Records contained in a dataset:
▬▬▬▬▬▬

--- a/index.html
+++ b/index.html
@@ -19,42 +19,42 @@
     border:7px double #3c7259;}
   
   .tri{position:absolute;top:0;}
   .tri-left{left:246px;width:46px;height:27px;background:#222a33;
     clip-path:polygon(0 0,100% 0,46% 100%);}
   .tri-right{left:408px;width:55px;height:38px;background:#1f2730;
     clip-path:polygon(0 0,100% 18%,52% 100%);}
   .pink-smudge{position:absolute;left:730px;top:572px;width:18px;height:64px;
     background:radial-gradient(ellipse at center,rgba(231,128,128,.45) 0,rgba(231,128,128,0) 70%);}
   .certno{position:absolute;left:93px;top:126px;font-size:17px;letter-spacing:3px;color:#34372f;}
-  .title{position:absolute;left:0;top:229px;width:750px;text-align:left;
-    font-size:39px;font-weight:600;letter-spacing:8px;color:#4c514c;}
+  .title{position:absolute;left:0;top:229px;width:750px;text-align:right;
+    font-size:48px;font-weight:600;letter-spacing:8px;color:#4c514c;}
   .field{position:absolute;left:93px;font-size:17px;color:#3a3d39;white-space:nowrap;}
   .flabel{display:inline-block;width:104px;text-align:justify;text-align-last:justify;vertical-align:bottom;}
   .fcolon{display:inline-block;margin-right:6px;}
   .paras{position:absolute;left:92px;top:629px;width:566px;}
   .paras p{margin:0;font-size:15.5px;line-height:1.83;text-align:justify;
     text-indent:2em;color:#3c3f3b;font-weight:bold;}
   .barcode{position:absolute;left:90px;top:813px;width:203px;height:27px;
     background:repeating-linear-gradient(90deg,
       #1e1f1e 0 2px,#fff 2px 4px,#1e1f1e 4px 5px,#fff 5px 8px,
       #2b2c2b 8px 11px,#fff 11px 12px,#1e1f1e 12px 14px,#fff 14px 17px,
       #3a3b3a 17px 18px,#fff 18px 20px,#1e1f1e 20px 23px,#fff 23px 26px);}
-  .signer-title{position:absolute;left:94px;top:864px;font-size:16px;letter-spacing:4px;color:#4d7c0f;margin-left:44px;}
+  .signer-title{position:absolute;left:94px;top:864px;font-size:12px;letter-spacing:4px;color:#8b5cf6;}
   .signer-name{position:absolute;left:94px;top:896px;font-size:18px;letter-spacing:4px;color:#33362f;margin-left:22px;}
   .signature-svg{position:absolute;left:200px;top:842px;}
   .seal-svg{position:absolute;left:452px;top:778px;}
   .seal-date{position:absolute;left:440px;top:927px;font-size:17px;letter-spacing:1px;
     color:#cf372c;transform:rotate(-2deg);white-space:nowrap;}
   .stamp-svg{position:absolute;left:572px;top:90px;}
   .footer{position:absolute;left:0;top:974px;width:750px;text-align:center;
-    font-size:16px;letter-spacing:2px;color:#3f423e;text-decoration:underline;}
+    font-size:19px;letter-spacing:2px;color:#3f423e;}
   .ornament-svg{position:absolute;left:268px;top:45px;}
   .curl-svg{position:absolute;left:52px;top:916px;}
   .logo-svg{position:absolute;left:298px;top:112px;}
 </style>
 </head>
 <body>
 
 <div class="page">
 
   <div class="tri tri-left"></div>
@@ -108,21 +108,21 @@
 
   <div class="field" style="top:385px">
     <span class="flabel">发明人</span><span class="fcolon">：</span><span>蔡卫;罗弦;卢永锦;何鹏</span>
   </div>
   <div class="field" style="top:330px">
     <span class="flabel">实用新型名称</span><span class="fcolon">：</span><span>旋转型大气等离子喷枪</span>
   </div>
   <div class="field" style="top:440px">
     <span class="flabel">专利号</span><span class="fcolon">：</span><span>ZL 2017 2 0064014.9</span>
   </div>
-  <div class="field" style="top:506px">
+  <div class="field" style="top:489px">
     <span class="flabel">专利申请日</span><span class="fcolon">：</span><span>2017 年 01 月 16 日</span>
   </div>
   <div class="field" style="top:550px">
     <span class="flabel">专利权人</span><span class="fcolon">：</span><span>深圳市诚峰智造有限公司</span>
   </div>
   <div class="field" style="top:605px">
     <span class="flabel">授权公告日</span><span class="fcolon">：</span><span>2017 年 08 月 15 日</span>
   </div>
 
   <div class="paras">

▬▬▬▬▬▬

THE TASK. Within the records above, determine the number of lines that hold the word "center" and return only that value.

RESULT OF THE EXERCISE. 2